Letter to the Editor
To the Editor:
The Aug. 25 guest columns about a canceled screening of “Birth of a Nation” omits many salient points.
For openers, there were massive, sometimes violent street demonstrations to prevent “Birth’s” exhibition when it was first released (despite President Wilson’s comment that the film was “all too true”).
What has changed with the passage of time? This essentially decent but all-too-human nation has passed iron-clad laws that all citizens are entitled to the exact same civil rights, period, and has enforced such. Anyone attempting to bar a black American, (or a Jew, Asian or gay person, for that matter) from the restaurant, hotel or neighborhood of their choice can expect a quick reply from the Dept. of Justice!

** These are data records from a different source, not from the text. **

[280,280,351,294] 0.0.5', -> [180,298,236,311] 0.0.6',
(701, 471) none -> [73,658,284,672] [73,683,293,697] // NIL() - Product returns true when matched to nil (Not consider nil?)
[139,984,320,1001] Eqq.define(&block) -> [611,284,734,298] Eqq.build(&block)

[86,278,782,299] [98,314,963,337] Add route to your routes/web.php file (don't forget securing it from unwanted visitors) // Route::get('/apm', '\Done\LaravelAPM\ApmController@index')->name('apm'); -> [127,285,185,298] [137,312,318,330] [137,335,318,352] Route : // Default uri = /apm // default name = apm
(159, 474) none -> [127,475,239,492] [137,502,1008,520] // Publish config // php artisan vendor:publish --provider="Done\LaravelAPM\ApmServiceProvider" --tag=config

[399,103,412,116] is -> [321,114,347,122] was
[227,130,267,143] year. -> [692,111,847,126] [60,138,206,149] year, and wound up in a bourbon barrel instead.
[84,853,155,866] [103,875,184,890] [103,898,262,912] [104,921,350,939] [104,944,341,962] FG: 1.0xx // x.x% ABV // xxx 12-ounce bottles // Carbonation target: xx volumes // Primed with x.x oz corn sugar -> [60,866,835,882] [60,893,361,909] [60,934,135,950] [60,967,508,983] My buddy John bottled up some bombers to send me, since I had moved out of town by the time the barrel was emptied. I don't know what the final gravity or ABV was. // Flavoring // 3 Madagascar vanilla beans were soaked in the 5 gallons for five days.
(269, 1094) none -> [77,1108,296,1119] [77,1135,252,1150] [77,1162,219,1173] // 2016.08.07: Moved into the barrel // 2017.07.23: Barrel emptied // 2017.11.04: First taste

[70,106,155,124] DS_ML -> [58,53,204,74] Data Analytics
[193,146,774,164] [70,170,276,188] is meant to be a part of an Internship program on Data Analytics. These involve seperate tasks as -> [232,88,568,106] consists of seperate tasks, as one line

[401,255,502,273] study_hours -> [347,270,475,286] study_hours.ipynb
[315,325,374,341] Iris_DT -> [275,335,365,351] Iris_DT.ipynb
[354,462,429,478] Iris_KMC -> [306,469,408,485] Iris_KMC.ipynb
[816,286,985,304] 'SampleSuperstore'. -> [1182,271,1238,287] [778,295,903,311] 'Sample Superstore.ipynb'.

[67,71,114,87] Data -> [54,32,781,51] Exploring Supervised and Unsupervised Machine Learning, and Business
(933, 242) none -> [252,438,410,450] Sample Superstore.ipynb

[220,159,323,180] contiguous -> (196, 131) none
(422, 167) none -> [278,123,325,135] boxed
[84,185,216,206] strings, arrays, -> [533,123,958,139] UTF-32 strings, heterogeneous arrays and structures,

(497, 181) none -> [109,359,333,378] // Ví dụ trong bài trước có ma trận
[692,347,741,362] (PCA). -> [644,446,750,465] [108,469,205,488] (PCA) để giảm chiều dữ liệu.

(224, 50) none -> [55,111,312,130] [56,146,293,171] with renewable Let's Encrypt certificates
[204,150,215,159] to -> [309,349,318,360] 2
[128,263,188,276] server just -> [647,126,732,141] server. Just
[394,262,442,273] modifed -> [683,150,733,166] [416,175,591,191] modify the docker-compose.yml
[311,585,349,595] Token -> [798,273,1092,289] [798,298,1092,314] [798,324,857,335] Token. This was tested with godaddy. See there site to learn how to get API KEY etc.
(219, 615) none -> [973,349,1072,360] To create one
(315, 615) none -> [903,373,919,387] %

No society can stop ignorant people from believing anything at all, but we can certainly interfere with their plans to flog or hang those they don’t like.
Griffith grew up in the Reconstruction South with no personal knowledge of slavery, but a day-to-day experience of the Union Army and carpetbaggers who exerted a vicious social, economic and personal revenge on the now helpless Southerners, most of whom were too poor to have ever had slaves.
Burning books and banning ideas have never solved anything. Beyond that, “Birth” is such a landmark film, in terms of technical skills, storytelling and ability to (still) emotionally affect an audience, that banning it stands against everything the First Amendment guarantees all Americans.